Parenting is a responsibility, and there are no two ways about it. The education and experiences of your child are primary to the kind of person your child becomes.
Their success, wisdom, and understanding of the world are dependent on education. It begins with their schooling and continues to rely heavily on higher education and beyond.
When something is crucial to the well-being of your child, you ought to plan and plan early.
Education planning necessities
An education plan for your child has two essentials. One is the decision-making process that involves choosing the right school, college, and university, and the second is the financial aspect of funding the desired degrees.
The decisions your child takes (with your consult) about studying at a particular university are driven by research and counseling – and they’re mostly left to the last couple of years before university.
The finances, however, require wise long-term investments and insight. To realize this undertaking, we have to first calculate the many expenses of higher education and the eventual corpus you would need to fund your child’s dreams.
Calculate costs better with helpful tools
Calculating the cost of college education ten to fifteen years in the future might feel burdensome, so it is better to use tools like the education cost calculator on the EduFund app.
The smart calculator accounts for education inflation – the increase in tuition and living expenses year on year.
Accounting for education inflation
Education inflation can be understood with a simple example. An MBA from a reputed institution in India like IIM Bangalore cost around 10 lacs in 2010, and now the same exact degree will cost about 23 lacs in 2021.
The education inflation in the last decade in India was more than double the general inflation. Education inflation across the world has been similar and is currently on the rise.
On the EduFund app, you just have to enter the details of your child, possible universities they’d want to go to and the year they’d begin university.
The calculator will give you an accurate estimate of the amount you would need when your child is ready for college. This becomes your north star, your investment goal for your child’s dream education.
Investment advice from the wise
Once you have the goal calculated, the next step is to start an investment plan where you invest a certain amount every month (the EduFund calculator will give you this amount as well) into an investment vehicle that can give you good returns. If you’re new to investing, it would be wise to get in touch with a wealth advisor who can guide you.
If you have plans for your child to study at the top universities in the world, a wealth advisor would encourage you to diversify your portfolio by investing in the US markets.
Advantages of investing in US markets
Ever since Indian independence, the rupee has gradually depreciated compared to the US dollar. This is the reason why exchange rates remain a nightmare even when we’re thinking of a small vacation to the US or Europe.
Now imagine studying there for a few years and those expenses, and the burden that exchange rates could then be.
The solution? Invest in the US markets and save in dollars in order to spend in dollars.
The US markets are mature, with some of their large-cap companies holding a valuation of over a trillion dollars. Additionally, the US indices like the S&P 500 have delivered consistently good returns for over six decades.
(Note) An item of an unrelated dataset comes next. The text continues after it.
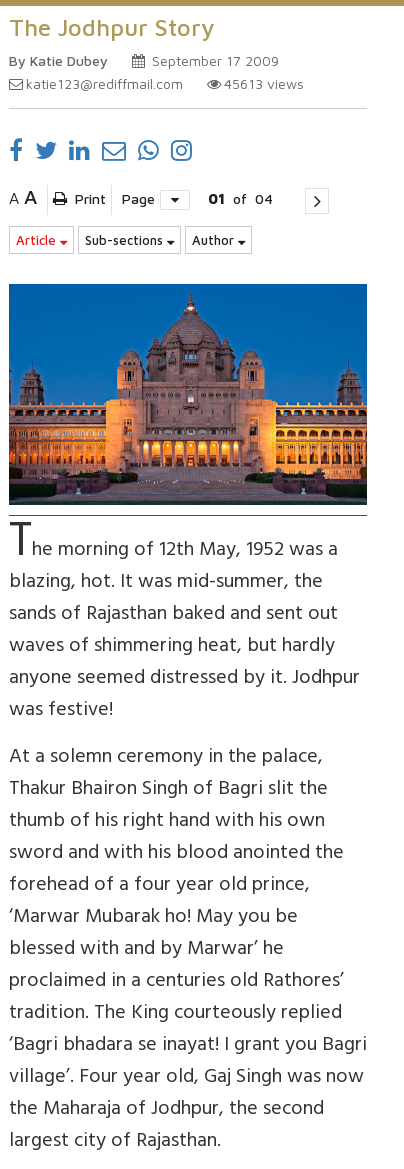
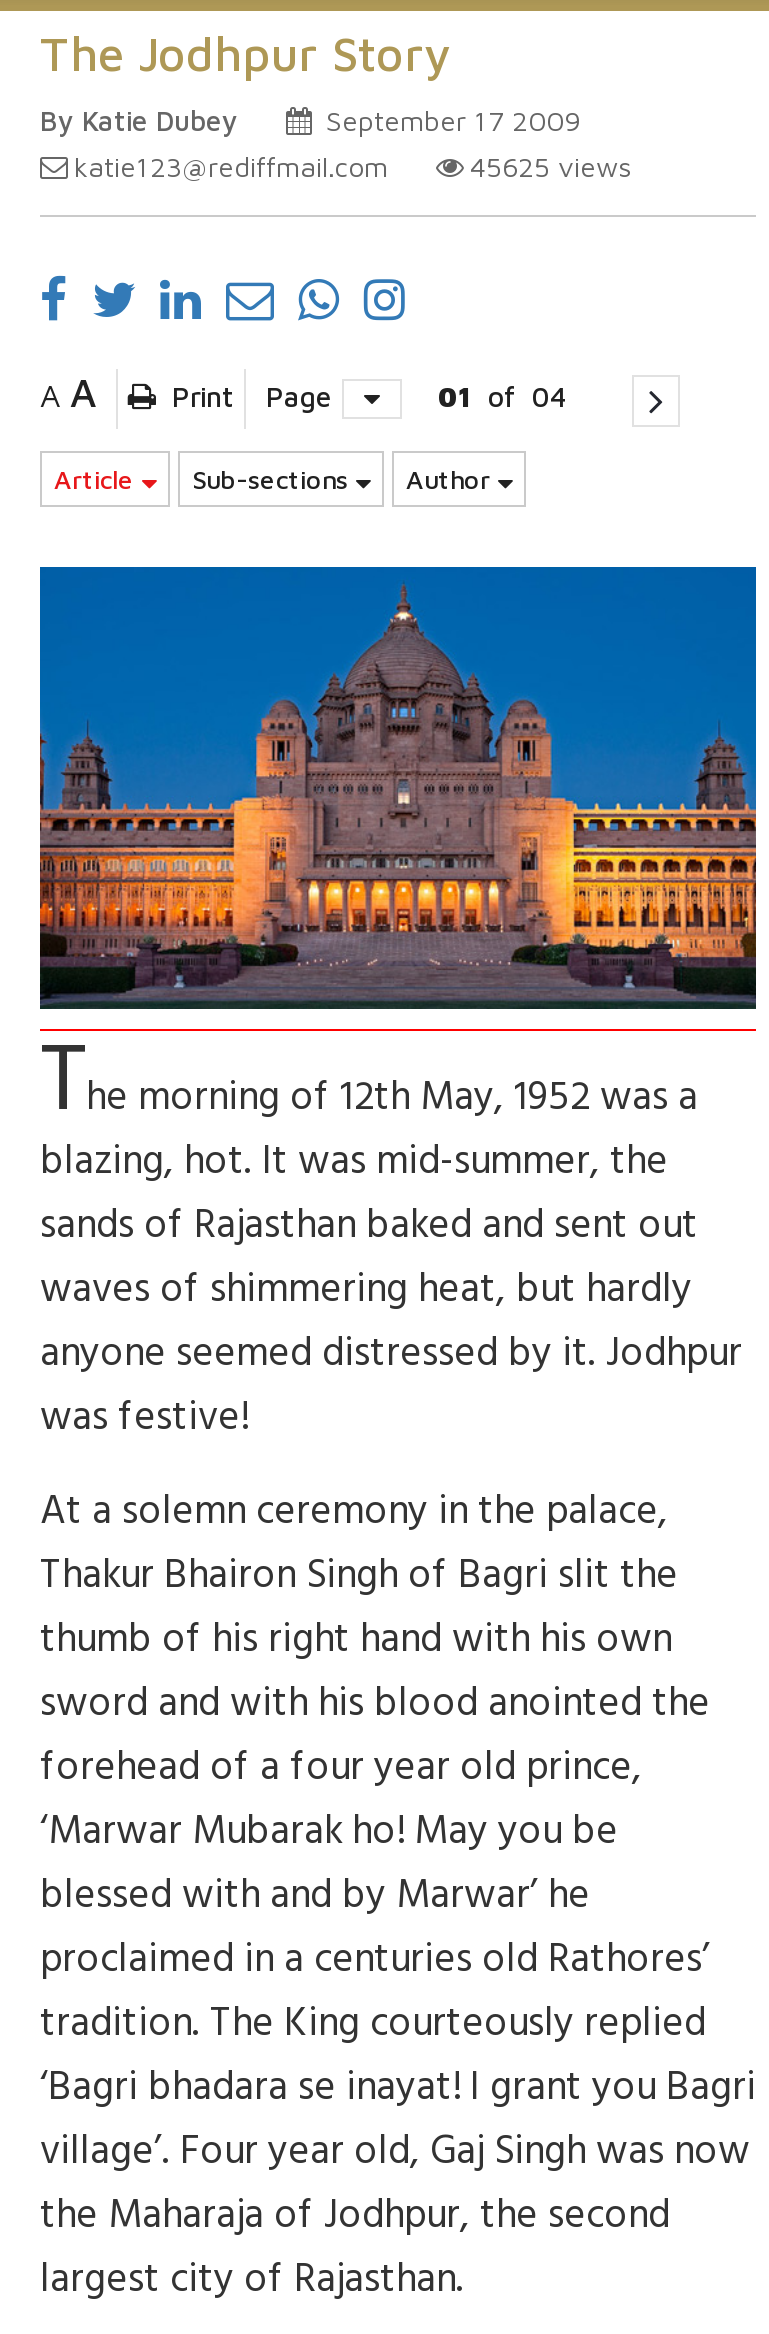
[224,75,304,92] 45613 views -> [470,149,632,183] 45625 views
1. Geographical diversification
If there is one investment lesson that most of us are familiar with, it has to be not putting all your eggs in one basket. This lesson doesn’t just end with investing in multiple companies in diverse fields but also includes investing in geographically diverse markets.
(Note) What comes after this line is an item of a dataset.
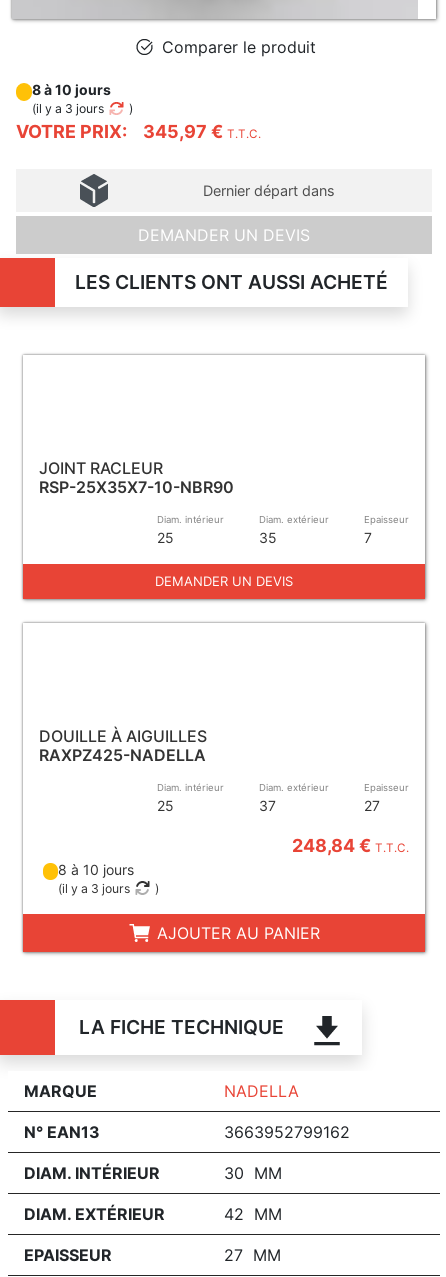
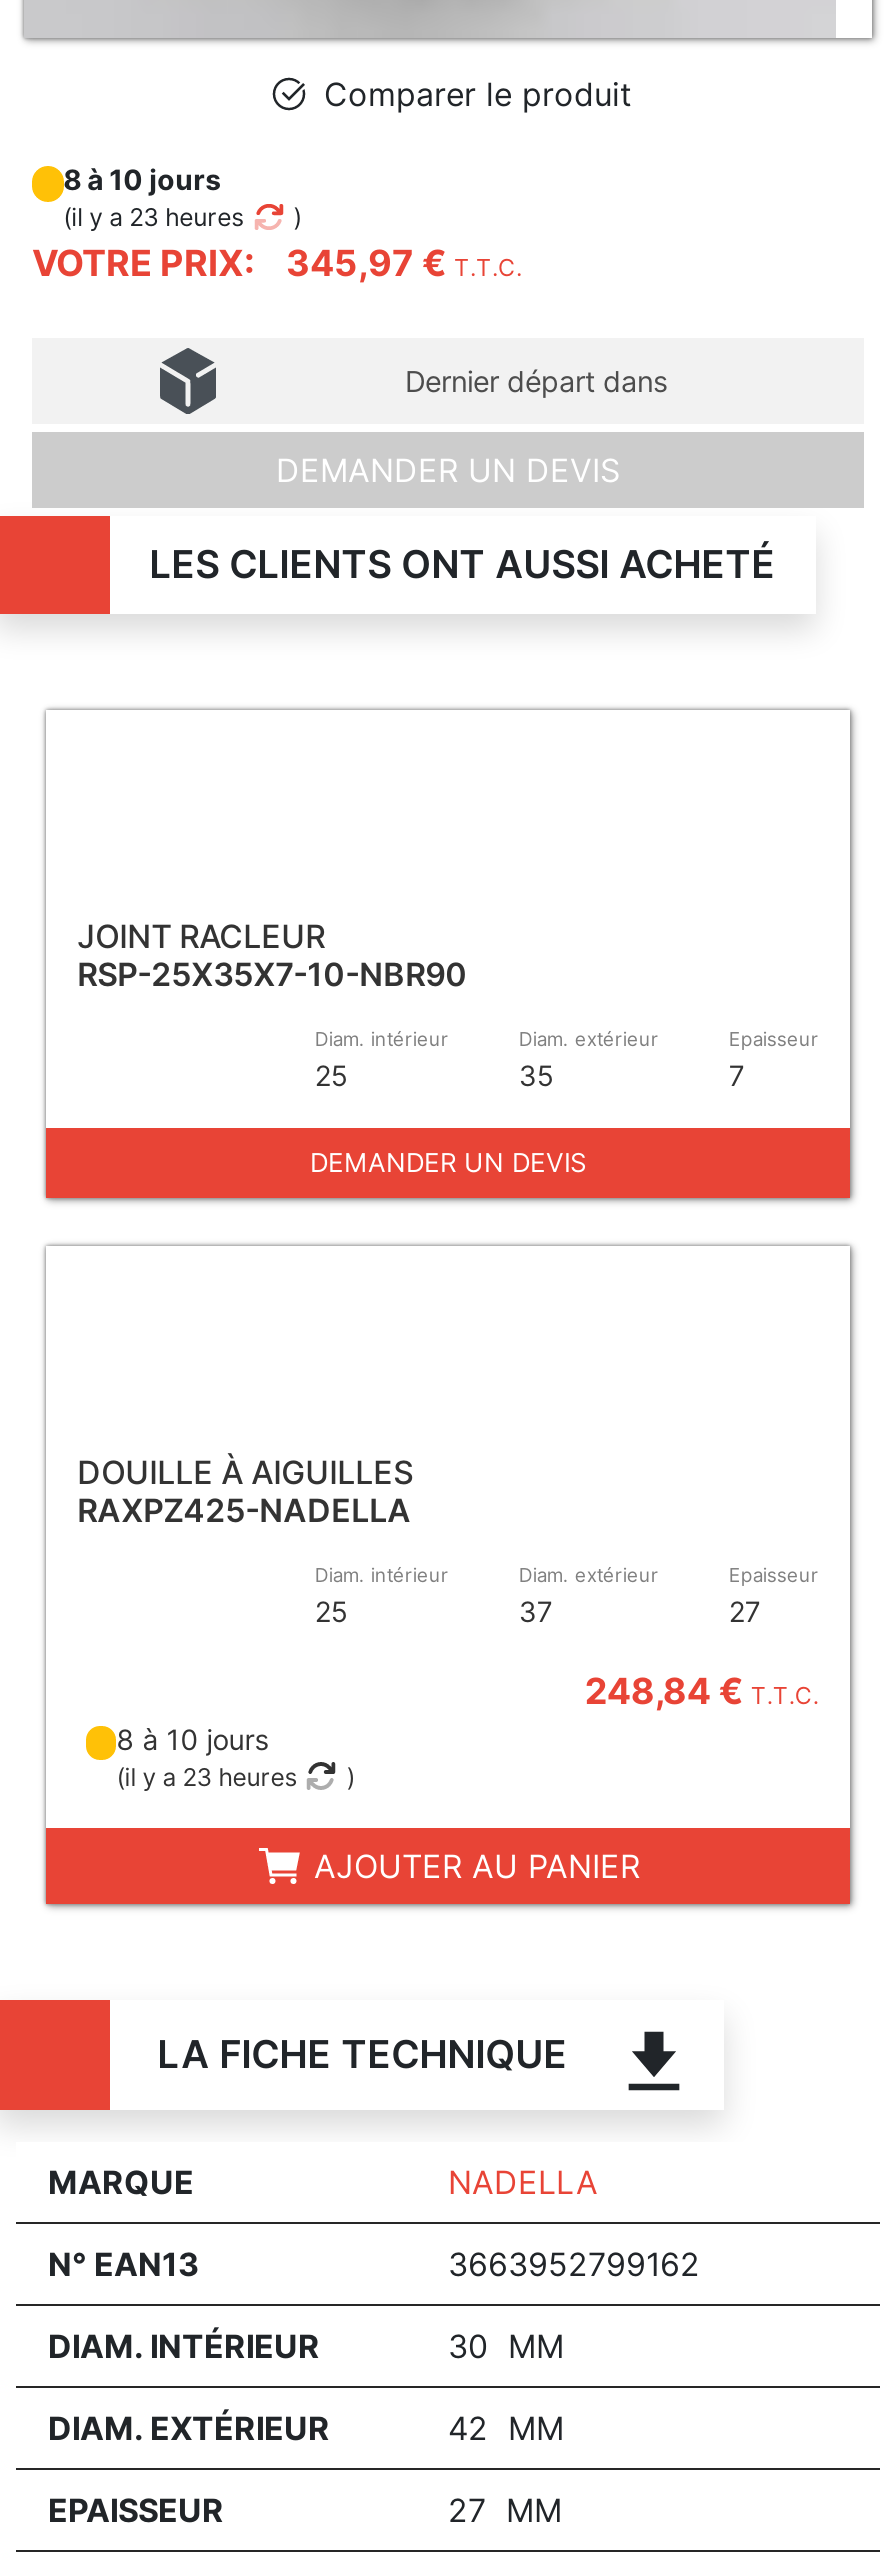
[32,101,104,116] (il y a 3 jours -> [63,202,243,232] (il y a 23 heures
[58,881,130,896] (il y a 3 jours -> [116,1761,296,1791] (il y a 23 heures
Often, the Indian market experiences ups and downs based on regional factors that include politics, regime changes, natural disasters, and more. A portfolio that isn’t geographically diversified would be heavily affected by these.
To counter this, investing in the US markets is an obvious solution as the market sentiments that affect the Indian markets rarely have an effect on the US markets.
2. More than one way to earn returns
When you start investing for your child’s education in the US markets, you’re gaining in two ways – first by the dividends and capital appreciation, and second, with the depreciation trend of the rupee.
You have a strong possibility of getting more rupees for every dollar in the long term.
With so many obvious advantages to look forward to, the only hardships stopping Indian parents from investing in the US were the lack of accessibility and the long paperwork.
Thankfully now, platforms like EduFund make this process simple and convenient. No paperwork. No long waiting periods. No confusion.
FAQs
Where can I invest money in education?
There are many ways to invest in education. From mutual funds to the US market, the choices are unlimited. Depending on your risk appetite and time horizon, you can pick the best funds and investment options with the help of a financial advisor. With the cost of education rising, mutual funds, our US stocks, and ETFs are great investment choices for parents who have over 10 years of investment ahead of them.
How to invest in US markets?
As an Indian investor, you can invest in US markets with the help of a foreign or domestic broker or directly.
Where should I invest money to get good returns for students?
To fetch good returns, the best investment options are investing in mutual funds, the US market via stocks and ETFs, PPF, and government programs like Sukanya Samriddhi Program.
Conclusion
Someone wise once said that an investment in education pays the best dividends. We understand that every parent wants their child to have more opportunities than they did, and greater resources at their disposal than they did.
With time by your side, some discipline, and the power compounding, it is easily possible.